■ **WHAT NEEDS TO BE DONE**
Read through the listing, and wherever a line holds the word "Pack", return it.

■ **LISTED RECORDS**
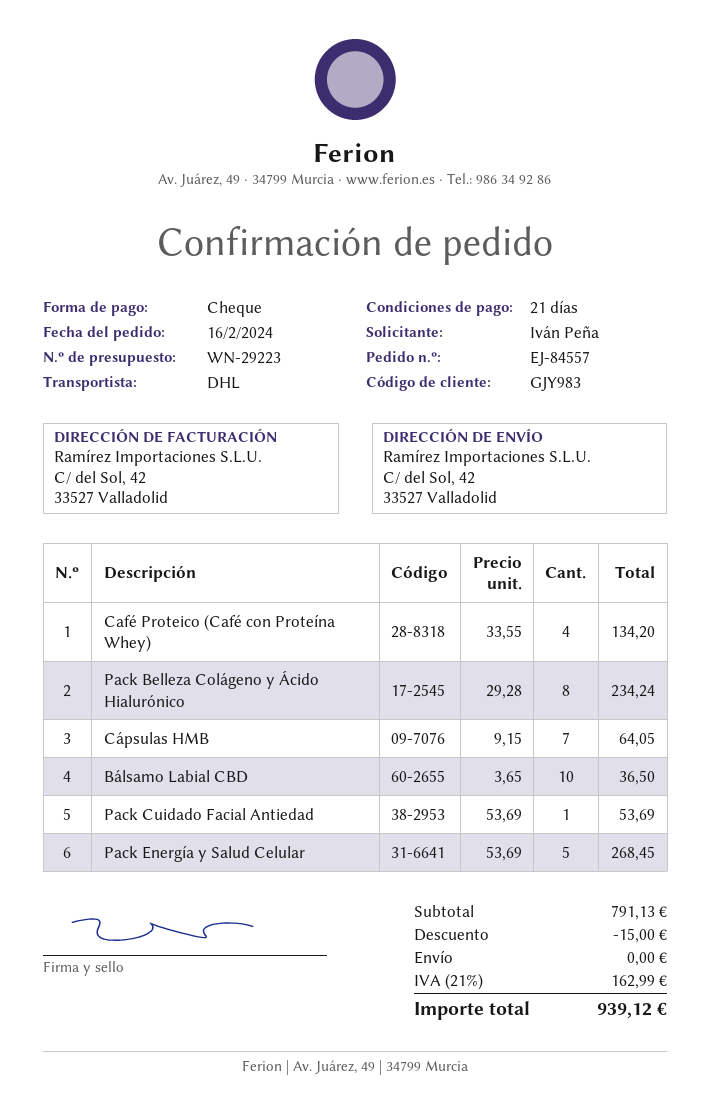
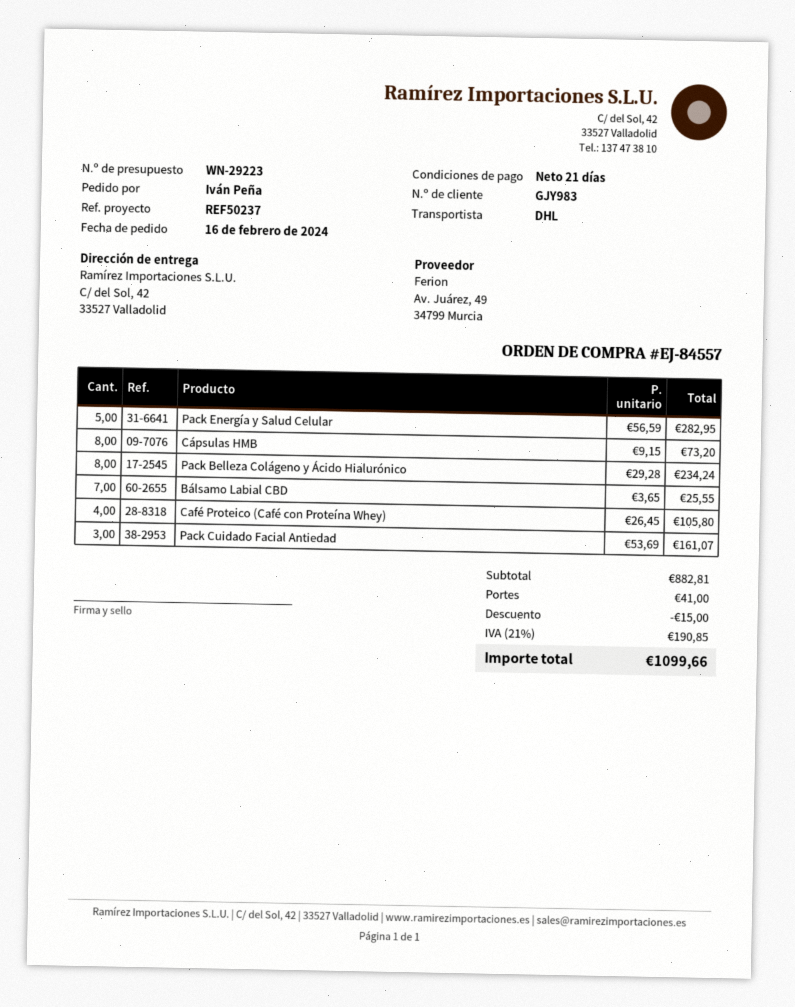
Café Proteico (Café con Proteína Whey): 4 x 33.55 = 134.20 -> 4 x 26.45 = 105.80
Cápsulas HMB: 7 x 9.15 = 64.05 -> 8 x 9.15 = 73.20
Bálsamo Labial CBD: 10 x 3.65 = 36.50 -> 7 x 3.65 = 25.55
Pack Cuidado Facial Antiedad: 1 x 53.69 = 53.69 -> 3 x 53.69 = 161.07
Pack Energía y Salud Celular: 5 x 53.69 = 268.45 -> 5 x 56.59 = 282.95
subtotal: 791.13 -> 882.81
shipping: 0.00 -> 41.00
tax: 21% = 162.99 -> 21% = 190.85
total: 939.12 -> 1099.66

■ **EXERCISE ANSWER**
Pack Cuidado Facial Antiedad: 1 x 53.69 = 53.69 -> 3 x 53.69 = 161.07
Pack Energía y Salud Celular: 5 x 53.69 = 268.45 -> 5 x 56.59 = 282.95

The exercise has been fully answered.